Cats and Dogs don’t tolerate heat very well, because they don’t sweat like people do. They get rid of excess heat through panting and in a small degree through sweating through their foot pads.They can become overheated very easily if the environmental temperature is excessive, and certain conditions can make an animal more prone to heat stroke.
These risk factors are:
Being a brachycephalic dog, with short noses and flat faces, such as Pugs, Pekinese, Boxers, Bulldogs, Shih Tzu’s, Boston Terriers etc.
Being a very young pup or elderly pet, or obese
Being left in a car on a hot day – this can be fatal in a relatively short time!
Suffering from heart or lung disease (interferes with efficient breathing)
Being confined without access to shade or water on a hot day
Over exercising your dog or allowing your dog to over exercise in hot weather
Signs and Symptoms
The first signs of heat stroke in dogs include heavy panting and difficulty breathing.
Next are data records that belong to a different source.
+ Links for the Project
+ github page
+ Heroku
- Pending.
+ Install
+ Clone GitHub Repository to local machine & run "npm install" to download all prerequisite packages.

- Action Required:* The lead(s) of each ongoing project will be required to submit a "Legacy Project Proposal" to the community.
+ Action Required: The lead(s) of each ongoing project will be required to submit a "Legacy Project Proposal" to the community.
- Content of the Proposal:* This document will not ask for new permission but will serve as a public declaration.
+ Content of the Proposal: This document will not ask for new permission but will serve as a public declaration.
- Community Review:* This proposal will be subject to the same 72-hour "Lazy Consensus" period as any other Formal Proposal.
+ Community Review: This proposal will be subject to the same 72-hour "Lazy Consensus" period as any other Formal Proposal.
The tongue and gums will appear bright red and the eyes will glaze over. Vomiting and bloody diarrhea may be noticed and the dog becomes unsteady on his feet. There is excessive drooling. In the final stage seizures or loss of consciousness, and ultimately death may occur.
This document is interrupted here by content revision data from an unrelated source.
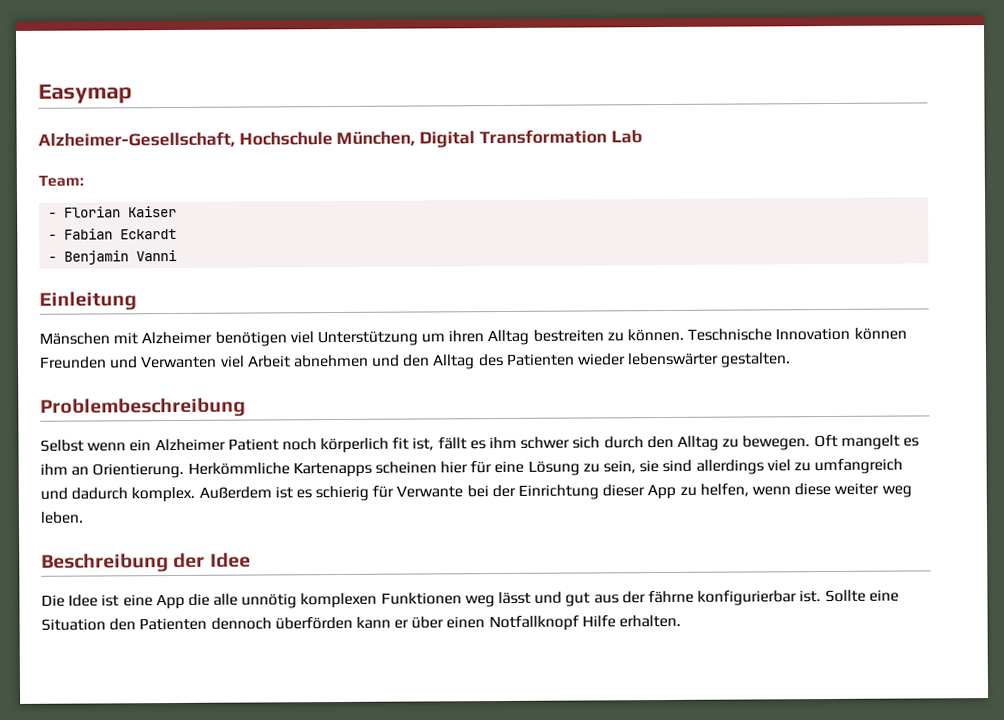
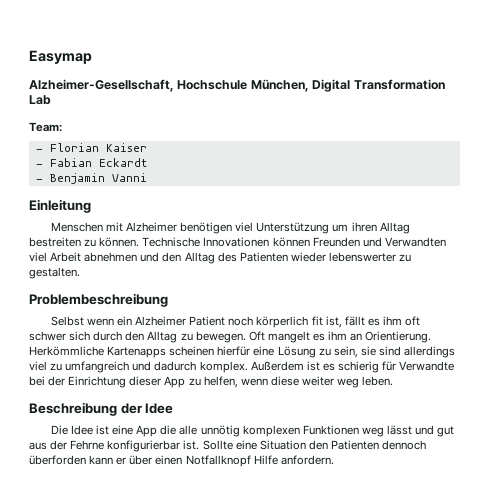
- Mänschen mit Alzheimer benötigen viel Unterstützung um ihren Alltag bestreiten zu können.
+ Menschen mit Alzheimer benötigen viel Unterstützung um ihren Alltag bestreiten zu können.
- Teschnische Innovation können Freunden und Verwanten viel Arbeit abnehmen und den Alltag des Patienten wieder lebenswärter gestalten.
+ Technische Innovationen können Freunden und Verwandten viel Arbeit abnehmen und den Alltag des Patienten wieder lebenswerter zu gestalten.
- Selbst wenn ein Alzheimer Patient noch körperlich fit ist, fällt es ihm schwer sich durch den Alltag zu bewegen.
+ Selbst wenn ein Alzheimer Patient noch körperlich fit ist, fällt es ihm oft schwer sich durch den Alltag zu bewegen.
- Herkömmliche Kartenapps scheinen hier für eine Lösung zu sein, sie sind allerdings viel zu umfangreich und dadurch komplex.
+ Herkömmliche Kartenapps scheinen hierfür eine Lösung zu sein, sie sind allerdings viel zu umfangreich und dadurch komplex.
- Außerdem ist es schierig für Verwante bei der Einrichtung dieser App zu helfen, wenn diese weiter weg leben.
+ Außerdem ist es schierig für Verwandte bei der Einrichtung dieser App zu helfen, wenn diese weiter weg leben.
- Die Idee ist eine App die alle unnötig komplexen Funktionen weg lässt und gut aus der fährne konfigurierbar ist.
+ Die Idee ist eine App die alle unnötig komplexen Funktionen weg lässt und gut aus der Fehrne konfigurierbar ist.
- Sollte eine Situation den Patienten dennoch überförden kann er über einen Notfallknopf Hilfe erhalten.
+ Sollte eine Situation den Patienten dennoch überforden kann er über einen Notfallknopf Hilfe anfordern.

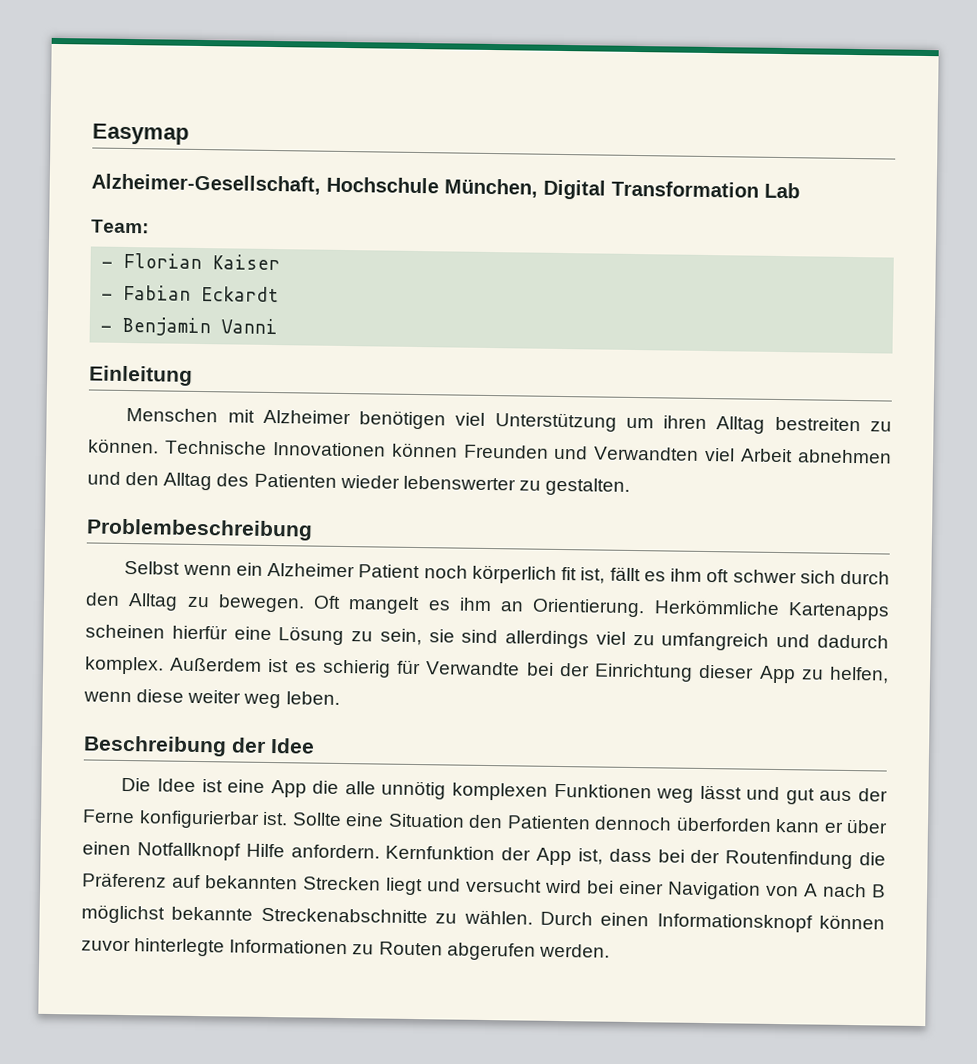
- Die Idee ist eine App die alle unnötig komplexen Funktionen weg lässt und gut aus der Fehrne konfigurierbar ist.
+ Die Idee ist eine App die alle unnötig komplexen Funktionen weg lässt und gut aus der Ferne konfigurierbar ist.
+ Kernfunktion der App ist, dass bei der Routenfindung die Präferenz auf bekannten Strecken liegt und versucht wird bei einer Navigation von A nach B möglichst bekannte Streckenabschnitte zu wählen. Durch einen Informationsknopf können zuvor hinterlegte Informationen zu Routen abgerufen werden.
Cats can pant, have sweaty paws, groom excessively in an attempt to cool down, tongue and gums can also become red, vomiting and staggering and ultimately seizures or coma and death.
First Aid treatment
Move your pet out of the hot environment into a cooler area. Either into the shade or ideally into an air conditioned room.
Take his temperature rectally if possible. If the body temperature is above 40 degrees Celsius, active cooling down will need to be started by spraying him with cool (not icy cold) water, wet towels, and cool packs placed in the groin area. Putting a fan on him will help further cool him as well.
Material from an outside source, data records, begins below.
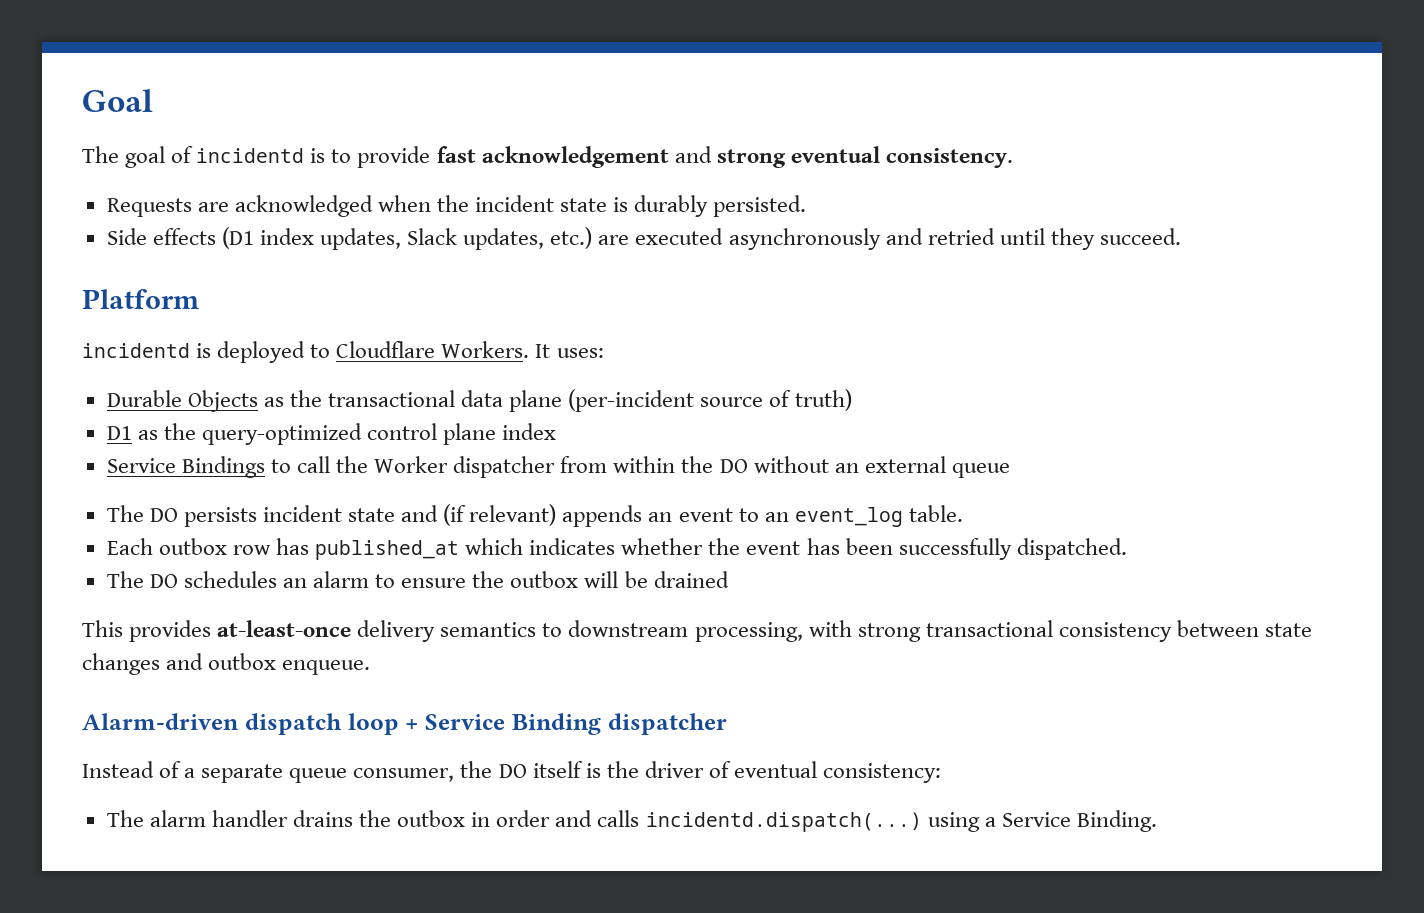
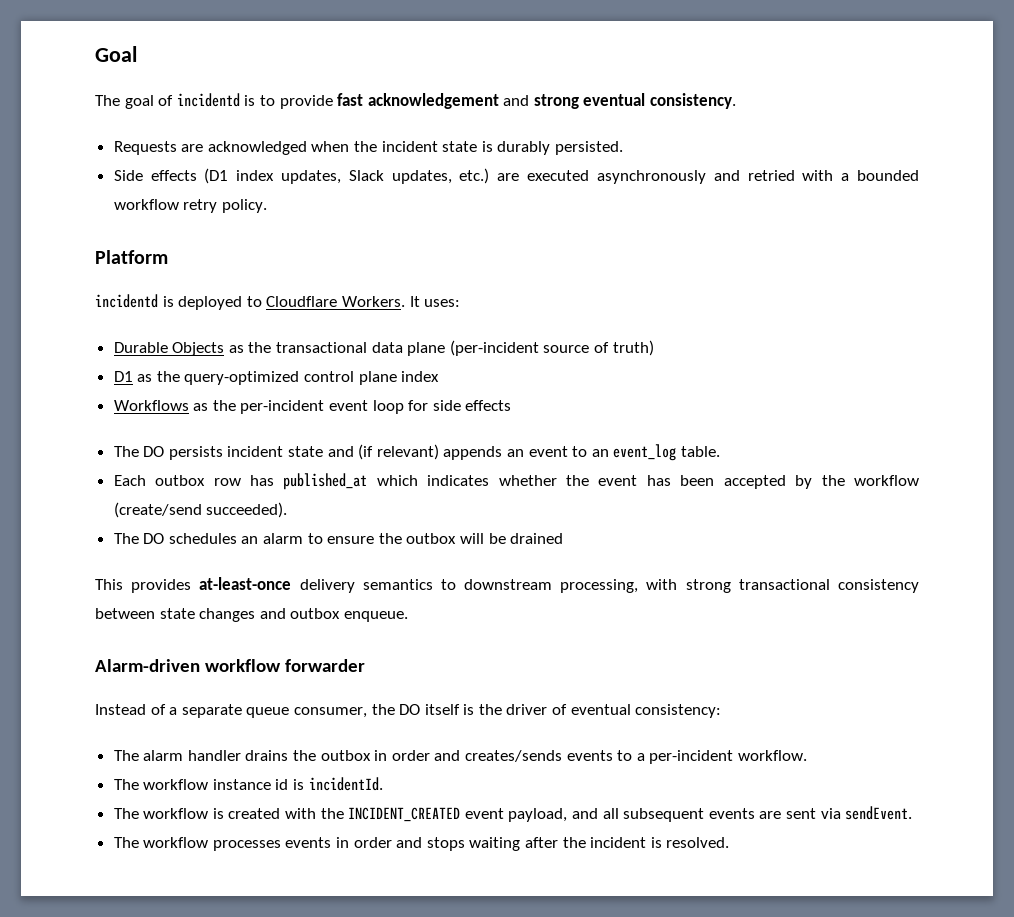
- Side effects (D1 index updates, Slack updates, etc.) are executed asynchronously and retried until they succeed.
+ Side effects (D1 index updates, Slack updates, etc.) are executed asynchronously and retried with a bounded workflow retry policy.
- Service Bindings to call the Worker dispatcher from within the DO without an external queue
+ Workflows as the per-incident event loop for side effects
- Each outbox row has published_at which indicates whether the event has been successfully dispatched.
+ Each outbox row has published_at which indicates whether the event has been accepted by the workflow (create/send succeeded).
- Alarm-driven dispatch loop + Service Binding dispatcher
+ Alarm-driven workflow forwarder
- The alarm handler drains the outbox in order and calls incidentd.dispatch(...) using a Service Binding.
+ The alarm handler drains the outbox in order and creates/sends events to a per-incident workflow.
+ The workflow instance id is incidentId.
+ The workflow is created with the INCIDENT_CREATED event payload, and all subsequent events are sent via sendEvent.
+ The workflow processes events in order and stops waiting after the incident is resolved.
Continue to check the rectal temperature and stop the active cooling process once the temperature gets below 40 degrees Celsius as too much cooling can cause hypothermia and shock.
Call Cronulla Vet Clinic as soon as you can, to let us know you have a heat stroke case and will be coming in, as further complications can still occur, even if your pet seems better. If your pet is alert and able to stand and if you have checked with the vet, you can give small amounts of water. Never give large bowls of water at once in case vomiting makes things worse.
If your pet is not very alert, don’t give anything by mouth but visit our clinic immediately.
Exercise your dog early in the morning, or later in the evening, on hot summer days. Try not to over-exercise your pet, even later in the evenings.
Keep your pet indoors during the heat of the day and have plenty of fresh clean water available. If it is not possible to keep your pet indoors, make sure to have access to plenty of complete shade, and fresh water.
Beware of hot concrete or pavers – the heat can burn your pet’s feet and rising heat can contribute to heat stroke in small animals.
Never leave your pet in a locked car, not even for a few minutes, not even with the windows down a bit!
Heat stroke victims are at risk of multiple organ damage. The excessive body heat causes cells to die, blood pressure to drop, dehydration and damage to heart, respiratory system, liver, kidneys, brain/central nervous system, gastrointestinal tract, blood clotting system etc.
The first aid of cooling down will continue as needed. Your vet may wish to do baseline bloods. An intravenous drip will be started for fluid support and electrolyte correction, and other medications such as stomach protectants, antibiotics, oxygen, brain protectants and intensive care nursing will be provided.
Blood clotting may remain abnormal for up to 2 weeks after discharge from hospital, so follow all veterinary instructions for aftercare and keep your pet cool and quiet for that period of time as well.